The best conditions are dry weather with a moderate wind which can keep blowing through your ski goggles and keep the moisture from building up on the inside. You might well ask, 'well why don't you wear something like glacier glasses instead which would allow more air movement?' The problem is when you try and put these glasses on over an oxygen mask, they tend to ride out fairly far out in front, and now you're exposed to a lot of ultra violet coming in from the side. I've seen a couple of climbers try to live with this scheme, but I suspect that they've all got some snow-blindness of some variety by the end of the day.

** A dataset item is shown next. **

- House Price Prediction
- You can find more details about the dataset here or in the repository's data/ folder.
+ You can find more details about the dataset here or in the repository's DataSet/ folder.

Other problems that you encounter with the oxygen mask are: it's cold. You've got water vapor in the air you're breathing out, and it's going to go somewhere. If it happens to go back down into the bladder, which it can, it will freeze. Yours truly had an experience on summit day where the whole inlet mechanism froze up enough that I was getting no oxygen at all; the bladder filled up until it was taut; but nothing was coming into the mask. I had for a while, at sunrise, my own experience of climbing Everest without oxygen, which wasn't quite the horrible experience I'd expected; things slowed up, but it was not a disaster.

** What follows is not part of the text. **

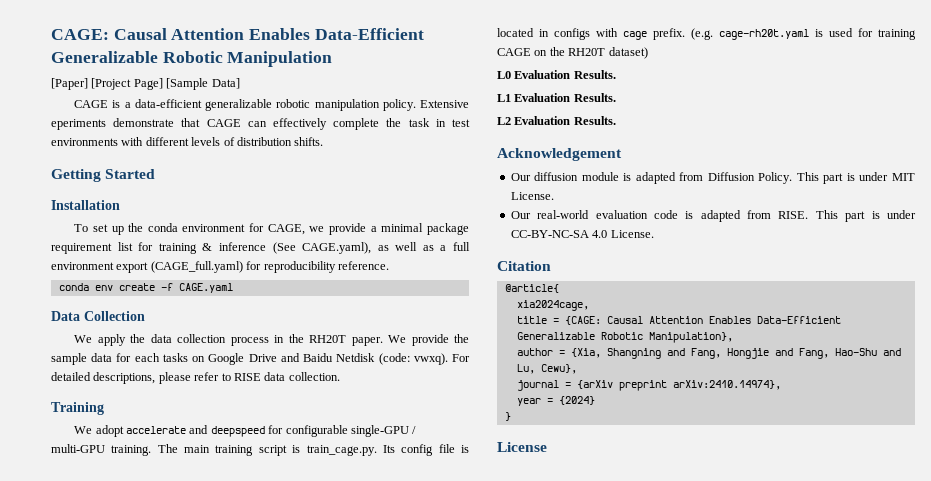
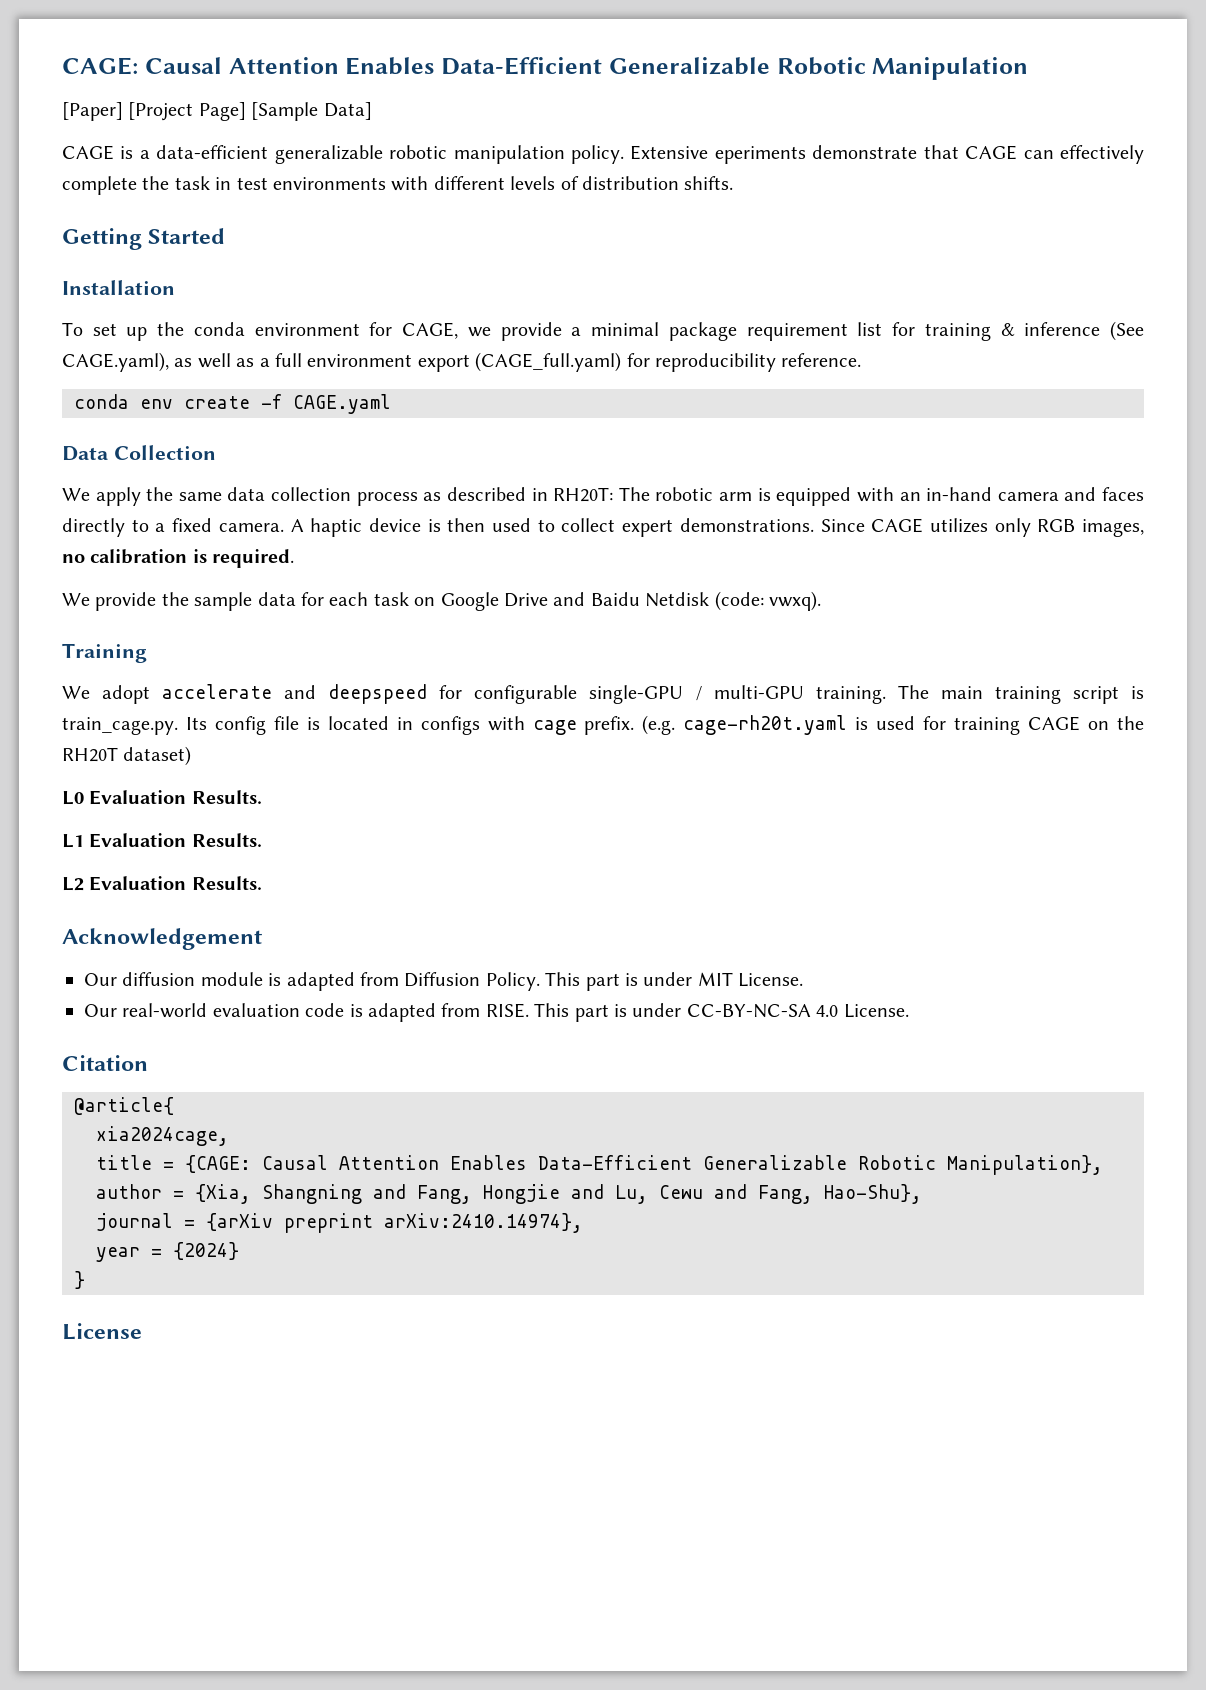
- We apply the data collection process in the RH20T paper. We provide the sample data for each tasks on Google Drive and Baidu Netdisk (code: vwxq). For detailed descriptions, please refer to RISE data collection.
+ We apply the same data collection process as described in RH20T: The robotic arm is equipped with an in-hand camera and faces directly to a fixed camera. A haptic device is then used to collect expert demonstrations. Since CAGE utilizes only RGB images, no calibration is required.
+ We provide the sample data for each task on Google Drive and Baidu Netdisk (code: vwxq).
- author = {Xia, Shangning and Fang, Hongjie and Fang, Hao-Shu and Lu, Cewu},
+ author = {Xia, Shangning and Fang, Hongjie and Lu, Cewu and Fang, Hao-Shu},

What finally solved that problem was the fact that the sun came up over the horizon shortly after four in the morning, and the incident heat from the sun eventually just melted the ice in the inlet and then I was back in business. I should add, all during this time I managed to keep up climbing with the rest, and as I say, it was not as bad as I had anticipated, by any stretch of the imagination.

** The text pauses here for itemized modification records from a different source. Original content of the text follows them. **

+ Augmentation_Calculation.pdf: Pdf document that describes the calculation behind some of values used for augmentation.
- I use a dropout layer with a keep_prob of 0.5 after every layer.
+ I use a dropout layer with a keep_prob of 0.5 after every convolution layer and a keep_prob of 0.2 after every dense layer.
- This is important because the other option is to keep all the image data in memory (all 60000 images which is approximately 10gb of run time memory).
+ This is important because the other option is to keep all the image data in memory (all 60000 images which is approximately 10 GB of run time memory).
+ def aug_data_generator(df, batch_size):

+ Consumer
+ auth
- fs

Breathing oxygen, it's very dry. A lot of people who have the experience of their throats getting incredibly dry, saliva in their mouth basically turns to rubber cement, of the same sort of consistency, and heaven forbid that their nose should even dream of running because there is very little you can do about the accumulation of mucus/snot in your oxygen mask. It's just going to carry on building up there during the day, and you'll have to live with it. A number of people notice that just breathing hard all day kind of dries up your lungs somewhat, and so people get somewhat bronchitic at the end of the day.
I don't want to make it sound like it's some chamber of horrors, but just to relate to you that the oxygen mask, it's an unusual situation to be in, it lasts about 12 hours, and you're fairly glad at the end of it to be able to put it away. On the other hand, it really does make the climbing of the summit possible, and it also makes our ability to climb at a pretty good climbing rate possible. Last year for example, I recall that we were climbing from the South Col to the Balcony at about a rate of about 600 plus feet an hour, which is pretty good at those altitudes, and we were not straining ourselves doing it. So that concludes some thoughts on what it's like to wear an oxygen mask on summit day. This is Charles Corfield, Everest base camp.